Since the days of the great Atari crash, the history of game consoles has been one of increasingly powerful walled gardens. Massive companies exercise tight control over what games can be released on their platform, how often, and at what price. But that model is starting to look a little outdated. We live in a world where iOS is succeeding as a game platform with thousands of lightly regulated titles, where even hardcore games like Team Fortress 2 are making the free-to-play model work, and where PC developers often make more money when they control the price of their own games.
Those are the kinds of business developments that are motivating the team behind Ouya, a $99, Android 4.0-based TV game console project launching on Kickstarter today. Ouya is promising to provide a more open, hackable, and flexible gaming environment than the console market has ever seen before.
Ouya founder Julie Uhrman—who’s had executive experience at GameFly, IGN, and Vivendi Universal—thinks it’s about time the console market learned from the success other platforms have seen recently by opening up. “It’s ironic, all the growth in gaming is moving to mobile platforms, [and] we’re seeing a lot of AAA developers leaving their console shops to go to mobile, yet three out of every four dollars is still spent in the living room, a majority of gaming time is still spent on the TV, and if you survey any gamer they’ll tell you their No. 1 platform is the TV.”

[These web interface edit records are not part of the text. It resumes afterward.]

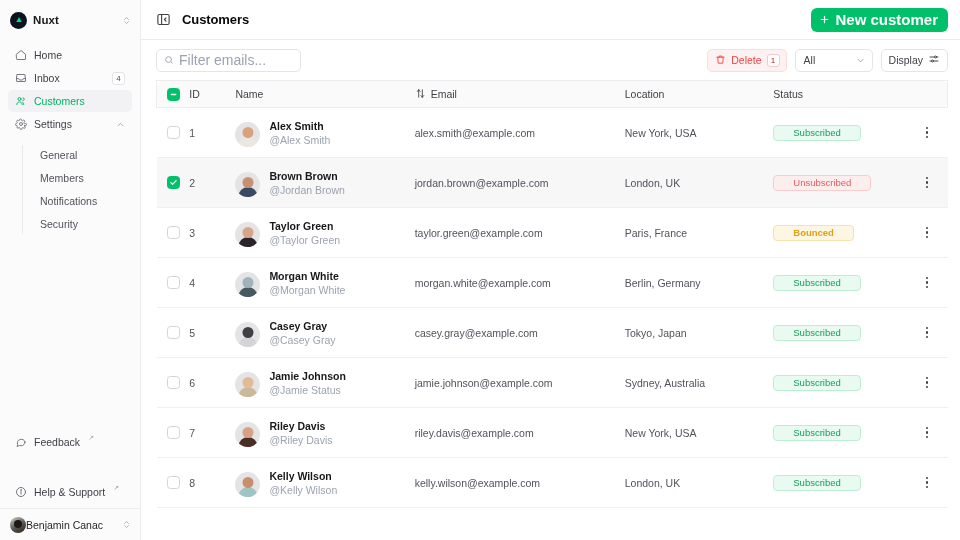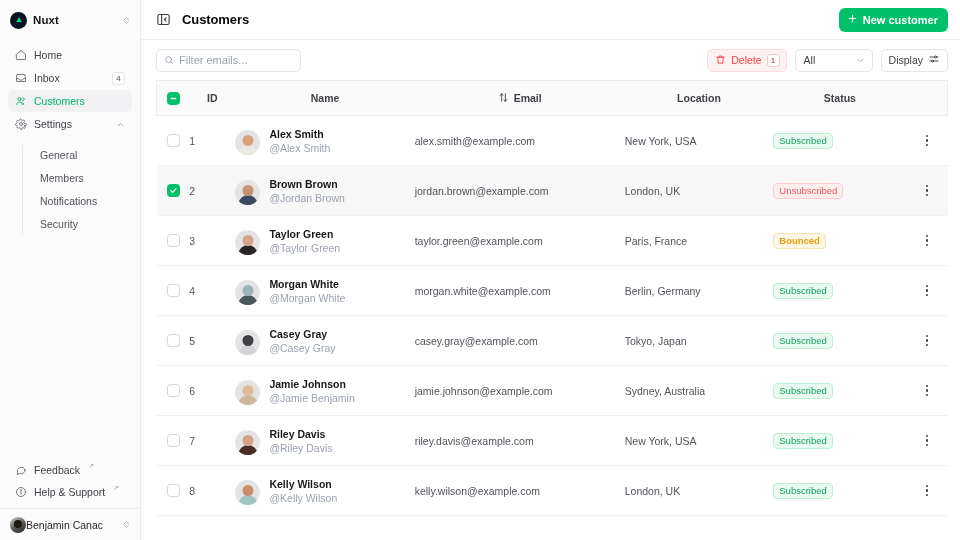--- a/index.html
+++ b/index.html
@@ -97,7 +97,7 @@
   .page-title { font-size: 13px; font-weight: 600; color: #09090b; letter-spacing: -.1px; }
   .btn-primary {
     margin-left: auto; height: 24px; background: #00c16a; border-radius: 6px;
-    color: #fff; font-size: 11px; font-weight: 600; display: flex; align-items: center;
+    color: #fff; font-size: 15px; font-weight: 600; display: flex; align-items: center;
     gap: 5px; padding: 0 10px 0 8px; cursor: pointer; border: none;
     font-family: "Liberation Sans", sans-serif;
   }

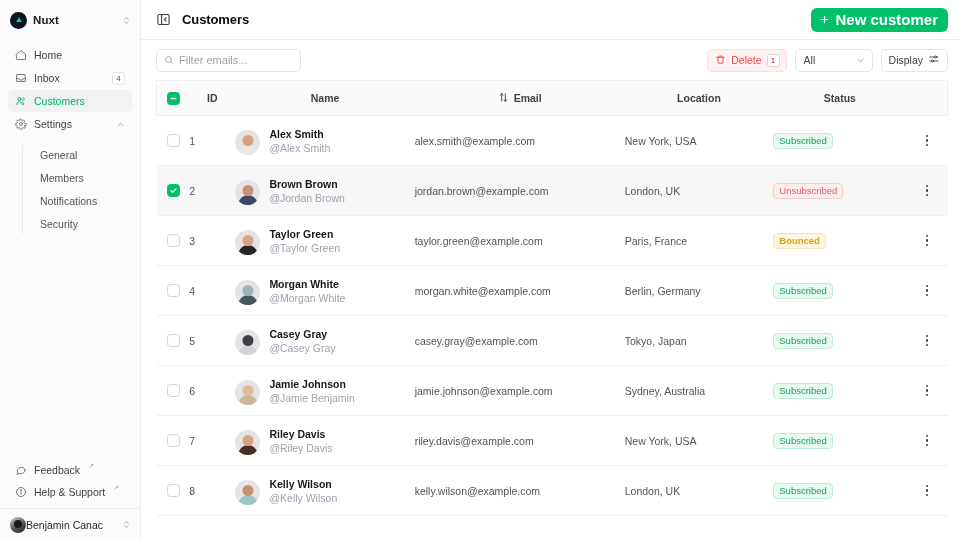--- a/index.html
+++ b/index.html
@@ -110,7 +110,7 @@
     width: 145px; height: 23px; border: 1px solid #e5e5e8; border-radius: 5px;
     background: #fff; display: flex; align-items: center; gap: 5px; padding: 0 7px;
   }
-  .filter-input .ph { font-size: 11px; color: #9ca3af; }
+  .filter-input .ph { font-size: 14px; color: #9ca3af; }
   .tb-right { margin-left: auto; display: flex; align-items: center; gap: 8px; }
   .btn-delete {
     height: 23px; background: #fef1f1; border: 1px solid #fbdddd; border-radius: 5px;

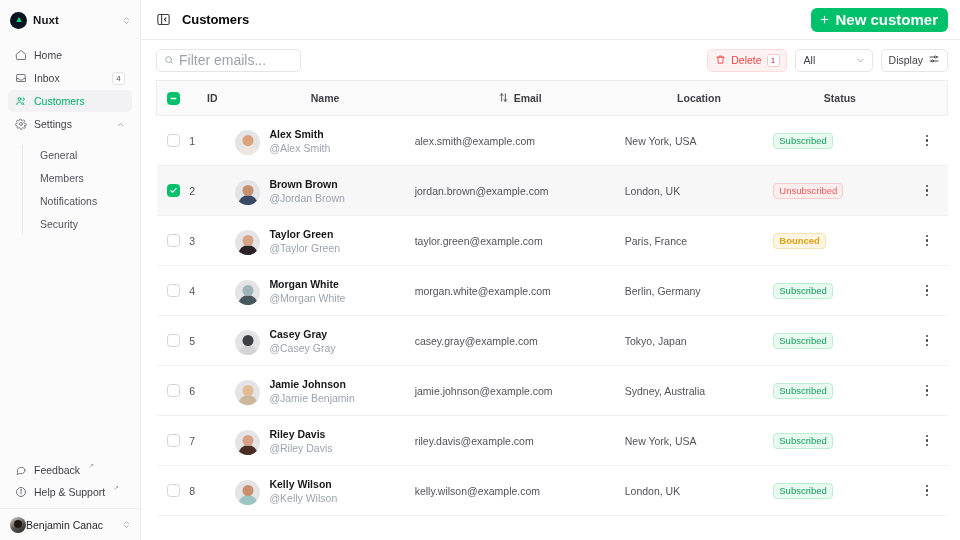--- a/index.html
+++ b/index.html
@@ -138,8 +138,8 @@
   .table-wrap { flex: 1; padding: 0 12px 0 15px; overflow: hidden; }
   table { width: 100%; border-collapse: collapse; table-layout: fixed; }
   thead th {
-    height: 35px; background: #fafafa; font-size: 10.5px; font-weight: 700;
-    color: #3f3f46; text-align: center; border-top: 1px solid #ececef;
+    height: 27px; background: #fafafa; font-size: 10.5px; font-weight: 400;
+    color: #3f3f46; text-align: left; border-top: 1px solid #ececef;
     border-bottom: 1px solid #ececef; padding: 0; vertical-align: middle;
   }
   thead th:first-child { border-top-left-radius: 6px; border-bottom-left-radius: 6px;

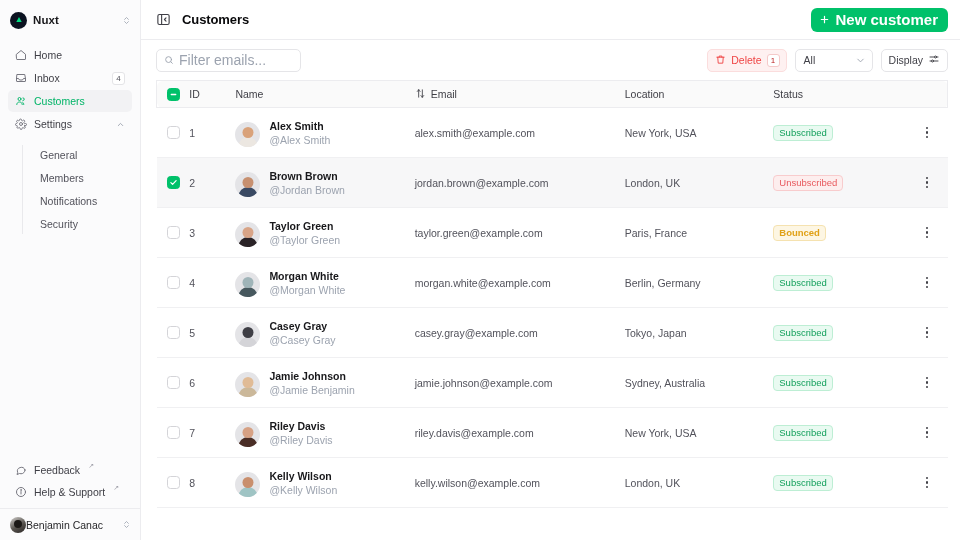--- a/index.html
+++ b/index.html
@@ -185,7 +185,7 @@
 
   .badge {
     display: inline-flex; align-items: center; height: 16px; border-radius: 4px;
-    padding: 0 5px; font-size: 9.5px; font-weight: 500; border: 1px solid;
+    padding: 0 19px; font-size: 9.5px; font-weight: 500; border: 1px solid;
   }
   .badge.subscribed { background: #e9faf1; color: #13a05c; border-color: #bdeed4; }
   .badge.unsubscribed { background: #fdeeee; color: #e8595d; border-color: #f8cccd; }

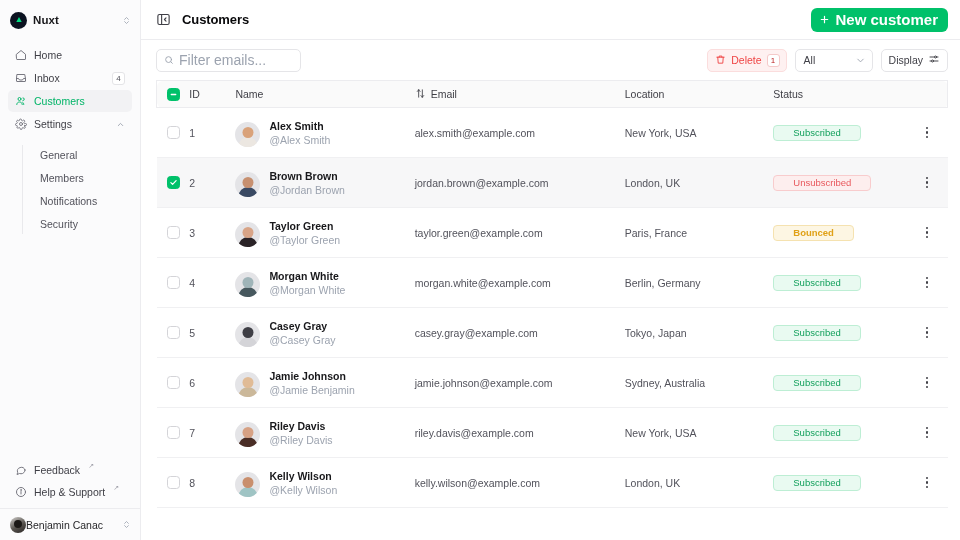--- a/index.html
+++ b/index.html
@@ -570,7 +570,7 @@
                   </span>
                   <span>
                     <span class="pname" style="display:block">Jamie Johnson</span>
-                    <span class="phandle" style="display:block">@Jamie Benjamin</span>
+                    <span class="phandle" style="display:block">@Jamie Status</span>
                   </span>
                 </span>
               </td>

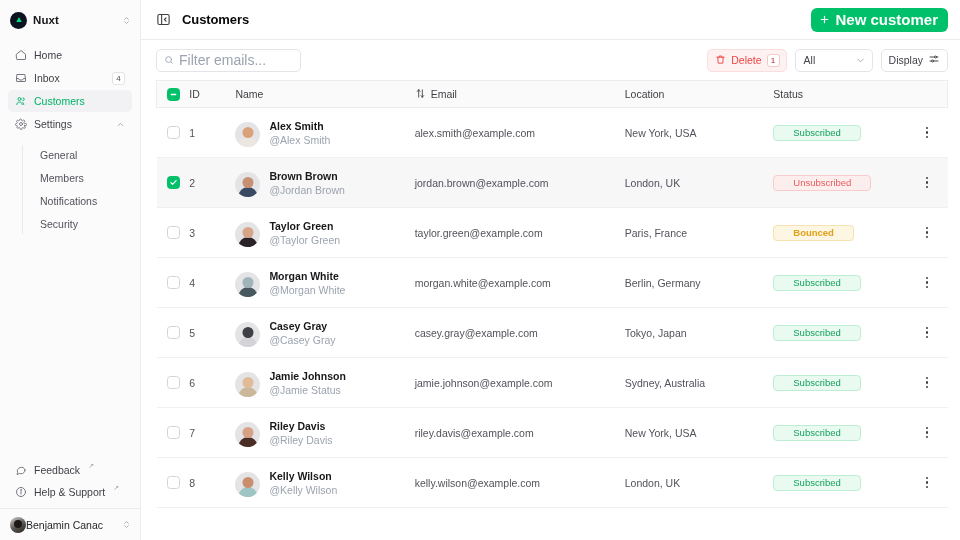--- a/index.html
+++ b/index.html
@@ -69,7 +69,7 @@
   .sb-spacer { flex: 1; }
   .sb-foot { padding: 0 8px 6px; display: flex; flex-direction: column; gap: 1px; }
   .foot-item { height: 21px; border-radius: 5px; display: flex; align-items: center;
-               gap: 7px; padding: 0 7px; font-size: 10.5px; color: #3f3f46; cursor: pointer; }
+               gap: 7px; padding: 0 7px; font-size: 10.5px; color: #3f3f46; cursor: pointer; margin-top: 28px; }
   .foot-item .ic { width: 12px; height: 12px; color: #71717a; display:flex; flex:0 0 12px;}
   .ext { font-size: 7px; color: #a1a1aa; margin-left: 1px; align-self: flex-start; margin-top:3px;}
   .sb-user {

The increasing expense and complications of getting a game on to a console are forcing developers onto other platforms, Uhrman said. It’s leading to a situation where the consoles are “stuck with sequel after sequel versus new created games and IP because it’s too expensive and no one wants to take a risk as something new. … We just think the time is really right. Nothing new came out of E3 [hardware-wise], and everybody’s feeling a little tired. It’s interesting because around the time of E3, everyone was asking if consoles were dead. We don’t think consoles are dead, we just think it’s time to rethink the way we do business.”